### TASK
Copy each line below that includes "allowing".

### DATA SUPPLIED
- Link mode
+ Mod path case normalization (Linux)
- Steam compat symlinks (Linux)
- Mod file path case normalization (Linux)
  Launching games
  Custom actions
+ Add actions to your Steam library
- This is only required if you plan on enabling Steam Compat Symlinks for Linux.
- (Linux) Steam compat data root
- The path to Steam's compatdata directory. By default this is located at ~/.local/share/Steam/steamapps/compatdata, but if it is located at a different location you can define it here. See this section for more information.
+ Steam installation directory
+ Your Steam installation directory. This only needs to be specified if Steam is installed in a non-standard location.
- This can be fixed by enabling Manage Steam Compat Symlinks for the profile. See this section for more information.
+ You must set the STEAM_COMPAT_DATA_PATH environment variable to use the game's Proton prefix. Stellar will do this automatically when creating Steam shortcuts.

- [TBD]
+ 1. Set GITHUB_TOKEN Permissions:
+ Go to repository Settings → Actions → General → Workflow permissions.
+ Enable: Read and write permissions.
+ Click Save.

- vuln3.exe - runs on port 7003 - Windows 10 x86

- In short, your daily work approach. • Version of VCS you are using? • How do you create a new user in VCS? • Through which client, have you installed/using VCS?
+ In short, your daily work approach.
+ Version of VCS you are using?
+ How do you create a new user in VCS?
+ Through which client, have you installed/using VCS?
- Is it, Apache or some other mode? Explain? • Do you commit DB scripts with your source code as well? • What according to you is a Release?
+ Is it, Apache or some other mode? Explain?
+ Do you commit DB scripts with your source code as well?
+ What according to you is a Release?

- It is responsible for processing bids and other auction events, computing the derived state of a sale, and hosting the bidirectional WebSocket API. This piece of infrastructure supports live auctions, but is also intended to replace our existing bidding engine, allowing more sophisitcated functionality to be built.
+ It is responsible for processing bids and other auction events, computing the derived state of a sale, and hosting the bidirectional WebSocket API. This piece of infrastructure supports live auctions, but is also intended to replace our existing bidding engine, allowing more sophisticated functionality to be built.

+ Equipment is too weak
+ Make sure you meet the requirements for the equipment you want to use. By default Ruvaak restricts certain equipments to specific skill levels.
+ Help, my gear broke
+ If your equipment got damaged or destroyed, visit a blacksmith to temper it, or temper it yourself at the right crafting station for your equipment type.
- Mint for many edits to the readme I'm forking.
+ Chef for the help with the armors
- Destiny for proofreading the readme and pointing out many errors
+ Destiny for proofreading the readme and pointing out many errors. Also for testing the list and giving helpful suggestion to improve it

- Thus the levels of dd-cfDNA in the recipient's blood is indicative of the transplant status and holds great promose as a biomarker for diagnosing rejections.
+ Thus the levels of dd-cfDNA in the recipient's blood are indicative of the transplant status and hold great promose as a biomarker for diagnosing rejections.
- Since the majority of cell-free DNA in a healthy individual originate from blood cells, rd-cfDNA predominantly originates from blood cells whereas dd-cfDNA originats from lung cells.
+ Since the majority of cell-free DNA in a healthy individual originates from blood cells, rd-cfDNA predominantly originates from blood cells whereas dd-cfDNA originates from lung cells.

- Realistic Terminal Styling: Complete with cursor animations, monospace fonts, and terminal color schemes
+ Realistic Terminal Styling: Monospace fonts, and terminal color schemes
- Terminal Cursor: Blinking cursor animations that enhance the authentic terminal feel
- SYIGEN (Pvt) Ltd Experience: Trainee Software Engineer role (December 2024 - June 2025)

### RESPONSE FOR THIS EXERCISE
- It is responsible for processing bids and other auction events, computing the derived state of a sale, and hosting the bidirectional WebSocket API. This piece of infrastructure supports live auctions, but is also intended to replace our existing bidding engine, allowing more sophisitcated functionality to be built.
+ It is responsible for processing bids and other auction events, computing the derived state of a sale, and hosting the bidirectional WebSocket API. This piece of infrastructure supports live auctions, but is also intended to replace our existing bidding engine, allowing more sophisticated functionality to be built.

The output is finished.